IncidentBench

Resilience Benchmarking for Log Analytics Platforms

IncidentBench is an open-source, Kubernetes-native benchmark that measures how log analytics platforms behave when it matters most: during a real incident, when ingestion spikes and query spikes overlap simultaneously.

IncidentBench is not a throughput benchmark. It is a resilience benchmark.

Apache 2.0

The Problem

Every SRE has lived this moment. A cascading failure spikes log volume 10–50x. Simultaneously, multiple engineers are hammering the logging platform with investigative queries. The platform you’re using to investigate the outage is also drowning in the same incident you’re investigating.

Existing benchmarks don’t test for this. They measure throughput in isolation: max ingest rate, peak QPS, compression ratios, storage efficiency. Those are useful numbers, but they tell you nothing about whether your platform survives the overlap.
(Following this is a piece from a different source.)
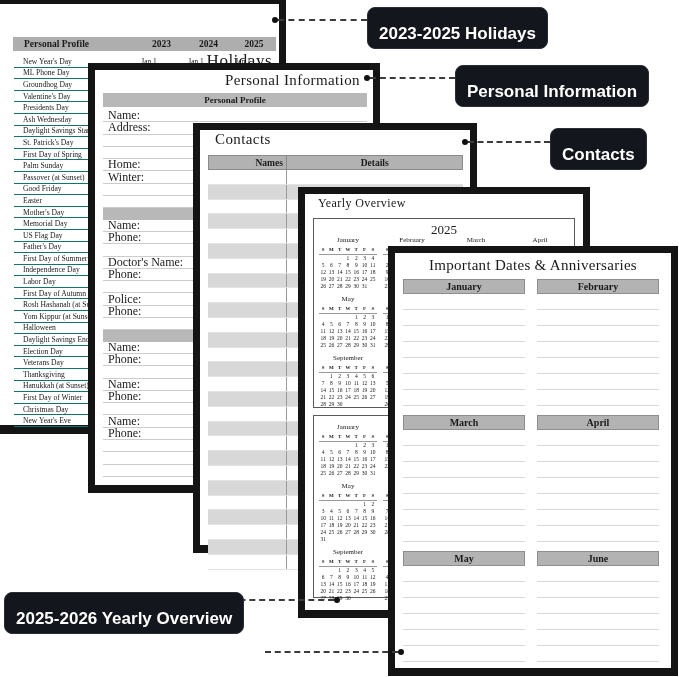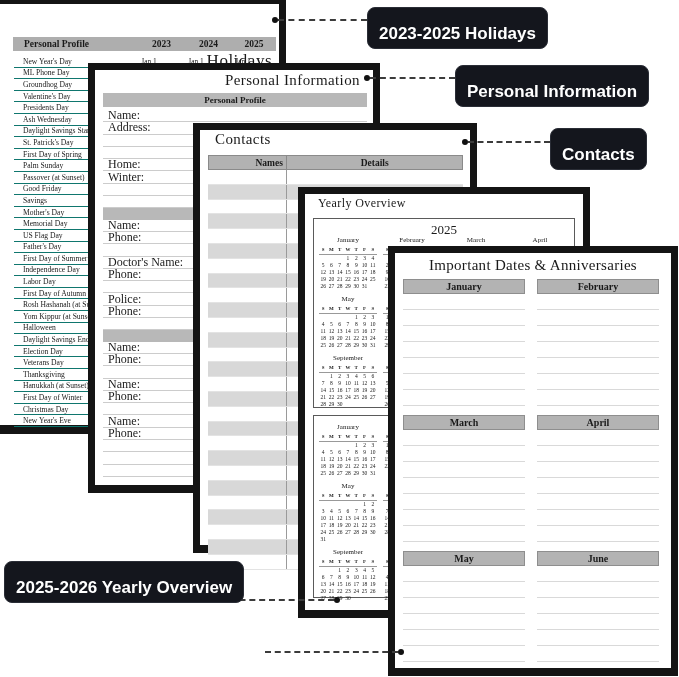"Savings" span.hlabel { text: Savings -> Easter }
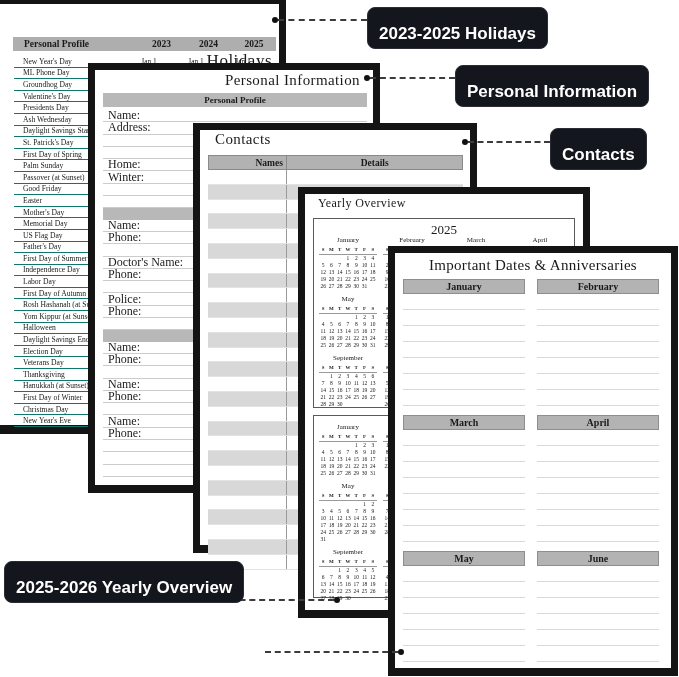"2025-2026 Yearly Overview" .tag4 { top: 561px -> 592px }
IncidentBench fills that gap.

What It Measures

IncidentBench evaluates four properties that determine whether a platform holds up under real operational stress.

Stability

Do query latencies stay predictable when ingestion surges? Or does everything slow to a crawl?

Isolation

Does a query storm degrade ingestion throughput? Does an ingestion surge degrade query performance? Or does the platform keep them independent?

Predictability

Are tail latencies bounded under stress? Or do p99s blow up unpredictably during the overlap window?

Recovery

How quickly does the system return to baseline after the incident ends? Does it snap back, or does it limp along with lingering degradation?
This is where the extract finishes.